Ах время, время, времечко...

На тропинке, ведущей к скамье, появились три едва различимые фигуры. Вспыхнул карманный фонарик, осветив Риту, смотревшую в землю, и Леньку, который пытался увидеть подошедших, но безуспешно: увидел только кепку-восьмиклинку и освещенную отблеском фонаря ковбойку крайнего парня.

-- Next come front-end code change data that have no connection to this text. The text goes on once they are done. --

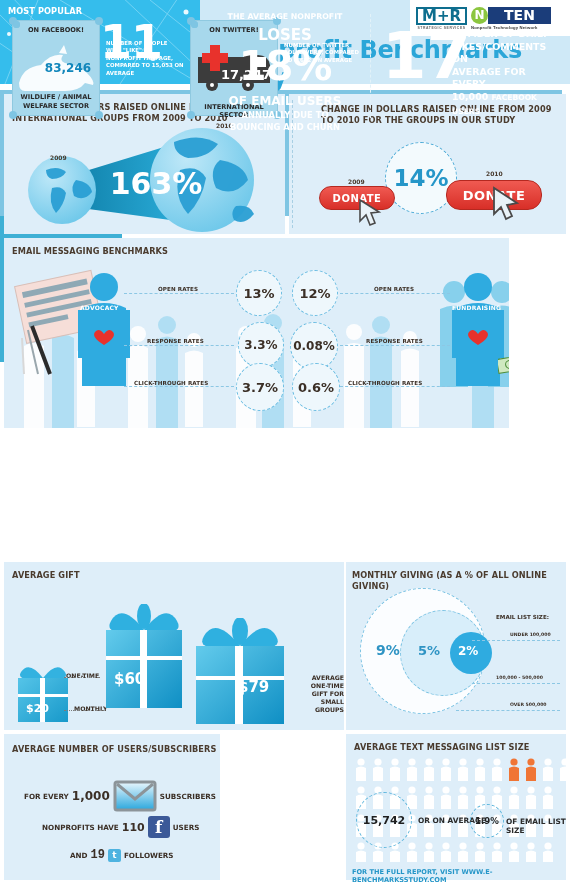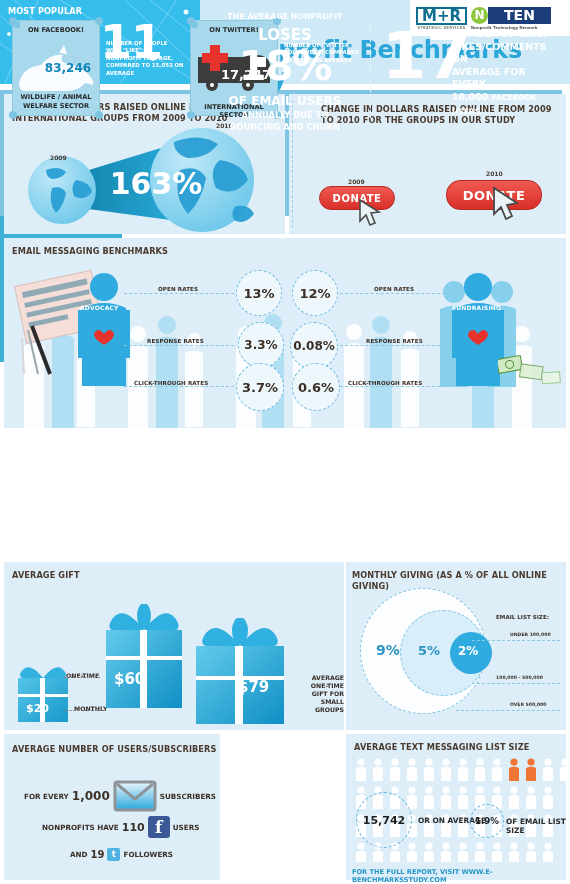--- a/index.html
+++ b/index.html
@@ -228,6 +228,9 @@
     <div class="dash-v" style="left:3px;top:6px;height:128px;border-color:#a8cfe4;"></div>
     <div class="panel-title" style="position:absolute;left:32px;top:10px;width:240px;">CHANGE IN DOLLARS RAISED ONLINE FROM 2009 TO 2010 FOR THE GROUPS IN OUR STUDY</div>
 
+    <div class="circ-dash" style="left:96px;top:48px;width:72px;height:72px;">
+      <span style="font-size:23px;font-weight:bold;color:#2596c8;font-family:'DejaVu Sans',sans-serif;">14%</span>
+    </div>
 
     <div class="tiny" style="position:absolute;left:59px;top:84px;">2009</div>
     <div class="donate-btn" style="left:30px;top:92px;width:76px;height:24px;font-size:10px;">DONATE</div>

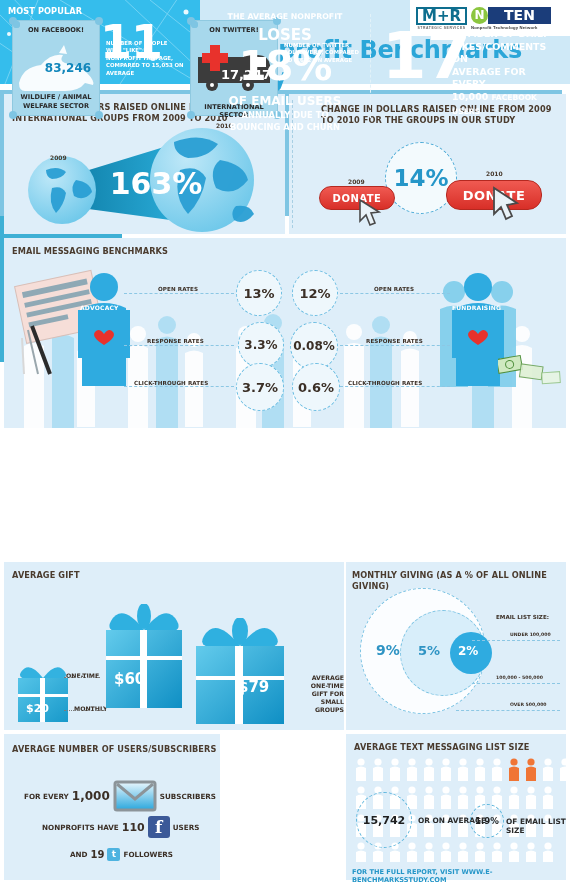--- a/index.html
+++ b/index.html
@@ -76,7 +76,7 @@
   }
 
   
-  #row2 { left:4px; top:238px; width:562px; height:190px; overflow:hidden;}
+  #row2 { left:4px; top:238px; width:505px; height:190px; overflow:hidden;}
   .crowd { position:absolute; bottom:0; left:0; width:562px; height:120px; }
   .pctcirc {
     position:absolute; border-radius:50%; border:1.4px dashed #6bbde2;

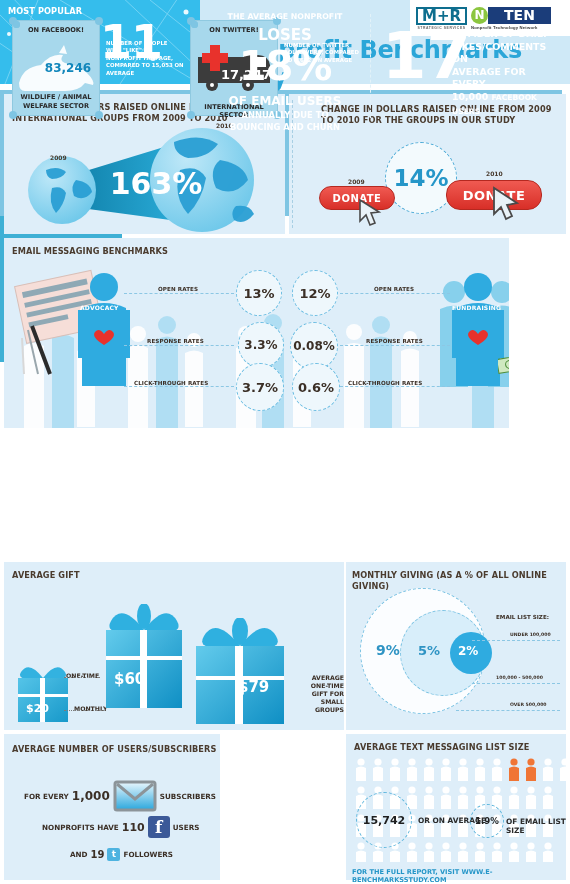--- a/index.html
+++ b/index.html
@@ -541,7 +541,7 @@
 
     <div class="stat-line" style="left:66px;top:114px;">
       <span>AND</span>
-      <span style="font-size:10px;">19</span>
+      <span style="font-size:12px;font-family:Liberation Mono, monospace;">19</span>
       <span class="tw-icon">t</span>
       <span>FOLLOWERS</span>
     </div>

— Здравствуйте! — подчеркнуто вежливо прозвучало из темноты.

Со скамейки не ответили, и подошедший, выключив фонарик, прошел мимо в сопровождении двух парней, один из которых, фальшиво наигрывая на гитаре, продолжил свой «романс».

Ленька тревожно смотрел им вслед. Рита встала.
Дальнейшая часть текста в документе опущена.